■ **What is needed**
The copy must run from the first line of the entries below through the line containing "subtotal: 33380.00 -> 33285.00", restated word for word, with pictures left out.

■ **Records supplied**
•••••

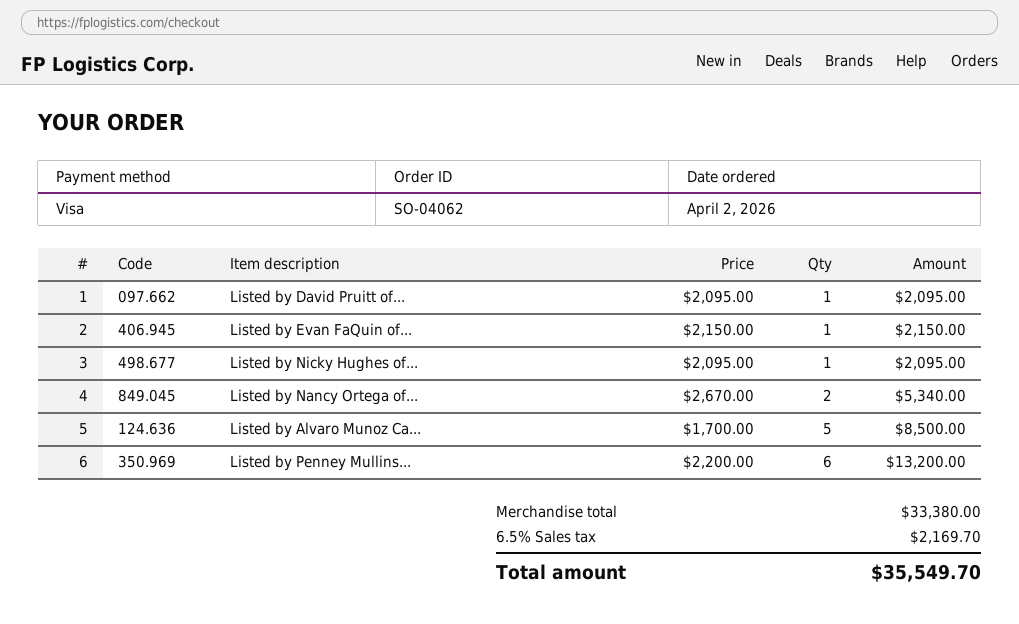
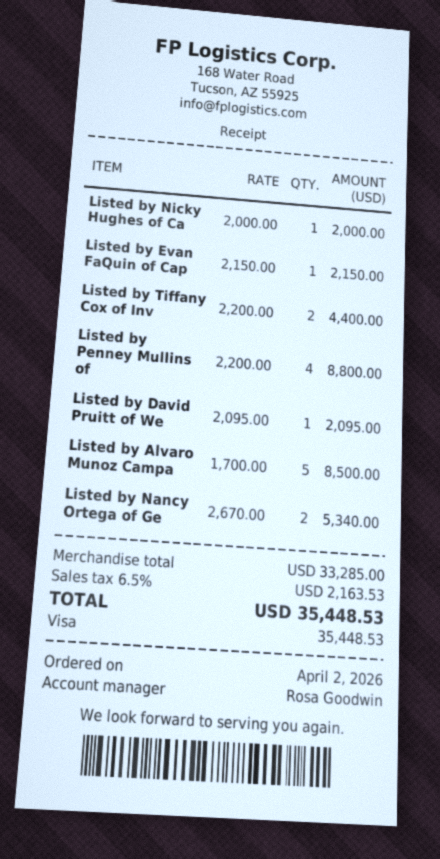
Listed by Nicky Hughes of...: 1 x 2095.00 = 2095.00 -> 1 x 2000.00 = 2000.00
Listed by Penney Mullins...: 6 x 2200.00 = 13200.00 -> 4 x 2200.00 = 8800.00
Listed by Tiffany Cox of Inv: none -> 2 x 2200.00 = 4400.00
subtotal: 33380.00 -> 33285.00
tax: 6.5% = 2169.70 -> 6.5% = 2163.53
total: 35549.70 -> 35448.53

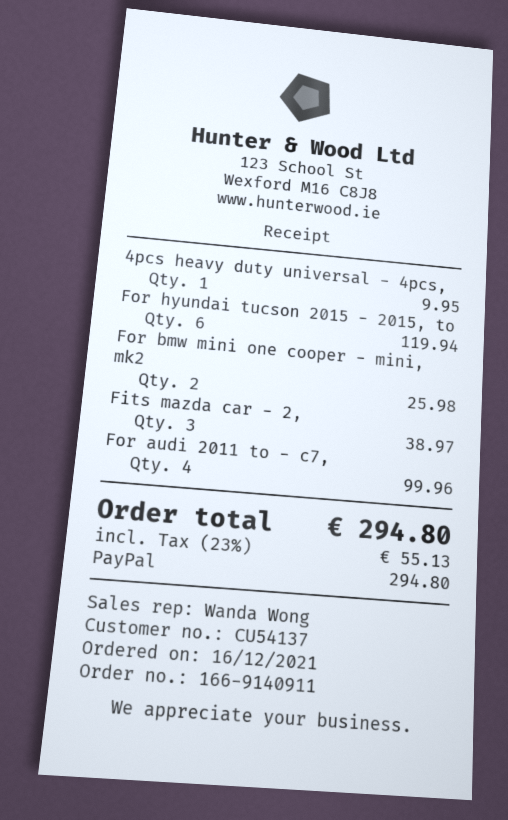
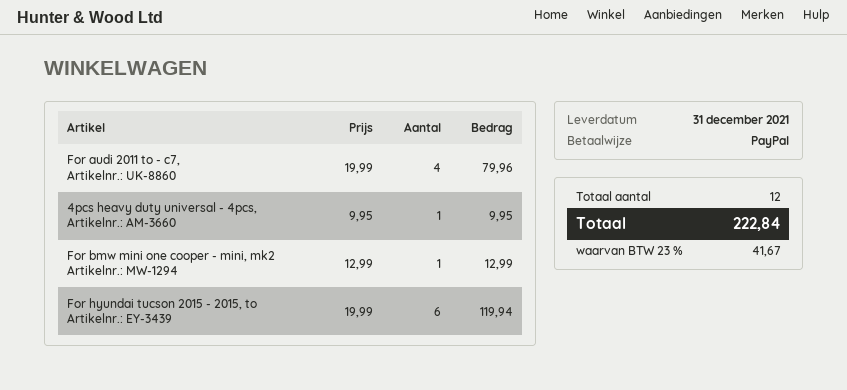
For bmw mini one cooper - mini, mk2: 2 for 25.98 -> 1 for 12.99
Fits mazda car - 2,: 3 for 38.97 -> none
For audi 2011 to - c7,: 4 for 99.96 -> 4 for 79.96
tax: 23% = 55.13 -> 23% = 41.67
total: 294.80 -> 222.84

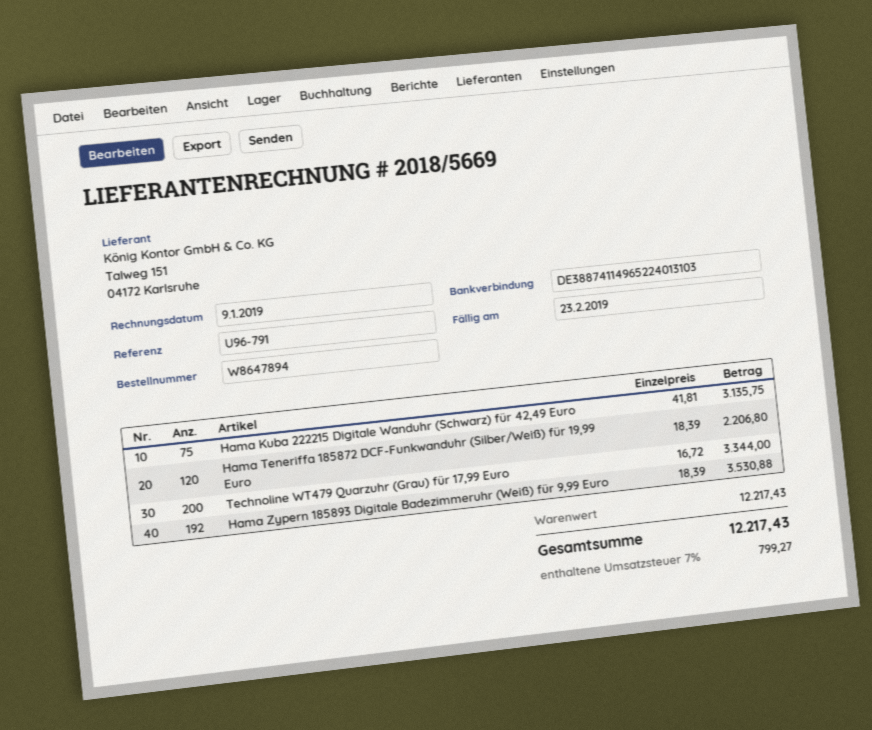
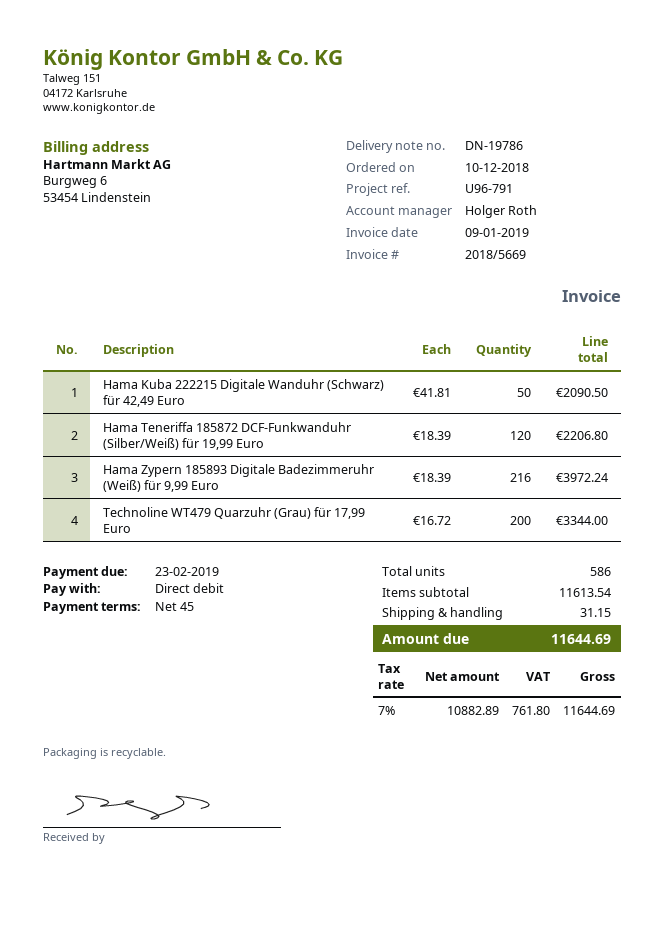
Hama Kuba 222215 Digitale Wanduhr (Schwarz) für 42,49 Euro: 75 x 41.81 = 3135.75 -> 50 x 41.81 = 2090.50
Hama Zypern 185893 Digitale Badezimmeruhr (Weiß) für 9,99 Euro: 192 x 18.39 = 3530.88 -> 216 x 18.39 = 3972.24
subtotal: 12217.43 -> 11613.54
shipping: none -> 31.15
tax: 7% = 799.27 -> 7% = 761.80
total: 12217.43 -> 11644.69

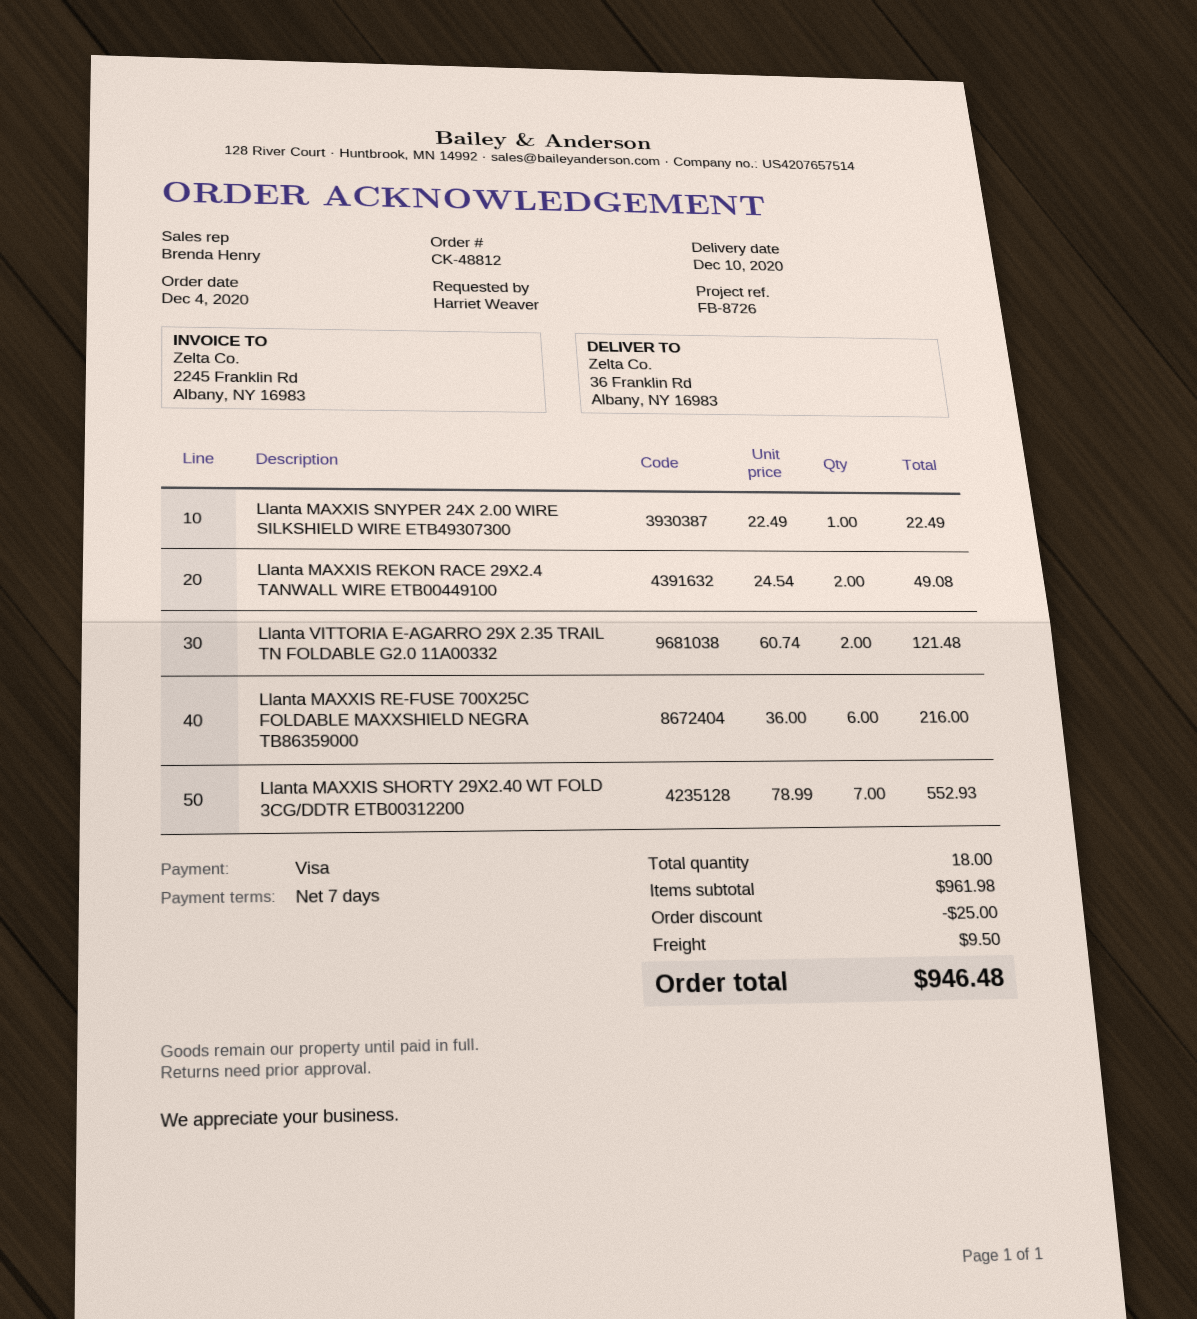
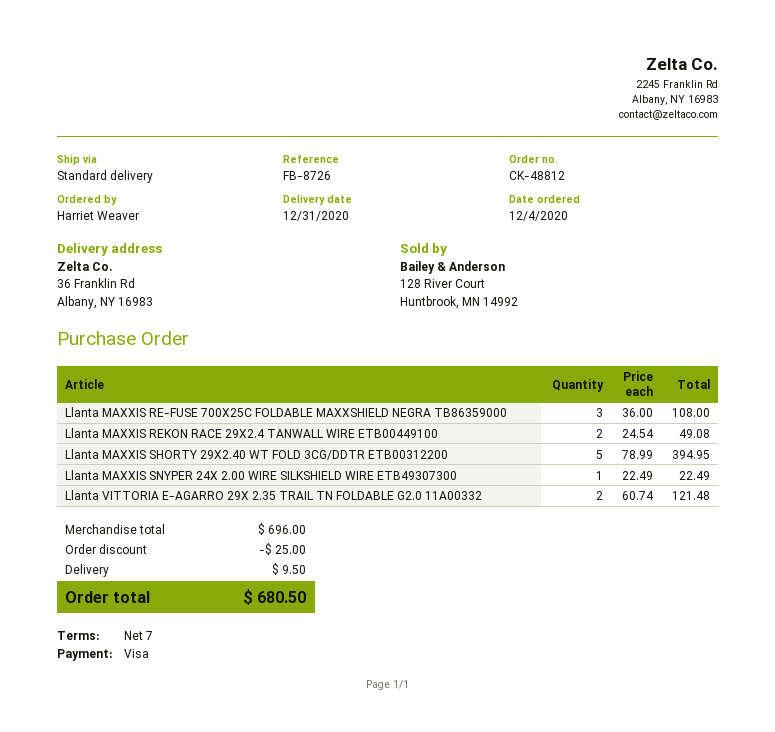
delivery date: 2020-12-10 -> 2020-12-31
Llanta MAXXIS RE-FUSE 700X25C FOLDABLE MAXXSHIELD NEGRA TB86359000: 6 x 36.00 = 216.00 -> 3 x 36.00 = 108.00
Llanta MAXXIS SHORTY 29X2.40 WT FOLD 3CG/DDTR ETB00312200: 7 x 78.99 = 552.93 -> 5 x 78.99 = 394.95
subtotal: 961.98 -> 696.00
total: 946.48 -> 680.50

•••••

■ **Solution to the problem**
Listed by Nicky Hughes of...: 1 x 2095.00 = 2095.00 -> 1 x 2000.00 = 2000.00
Listed by Penney Mullins...: 6 x 2200.00 = 13200.00 -> 4 x 2200.00 = 8800.00
Listed by Tiffany Cox of Inv: none -> 2 x 2200.00 = 4400.00
subtotal: 33380.00 -> 33285.00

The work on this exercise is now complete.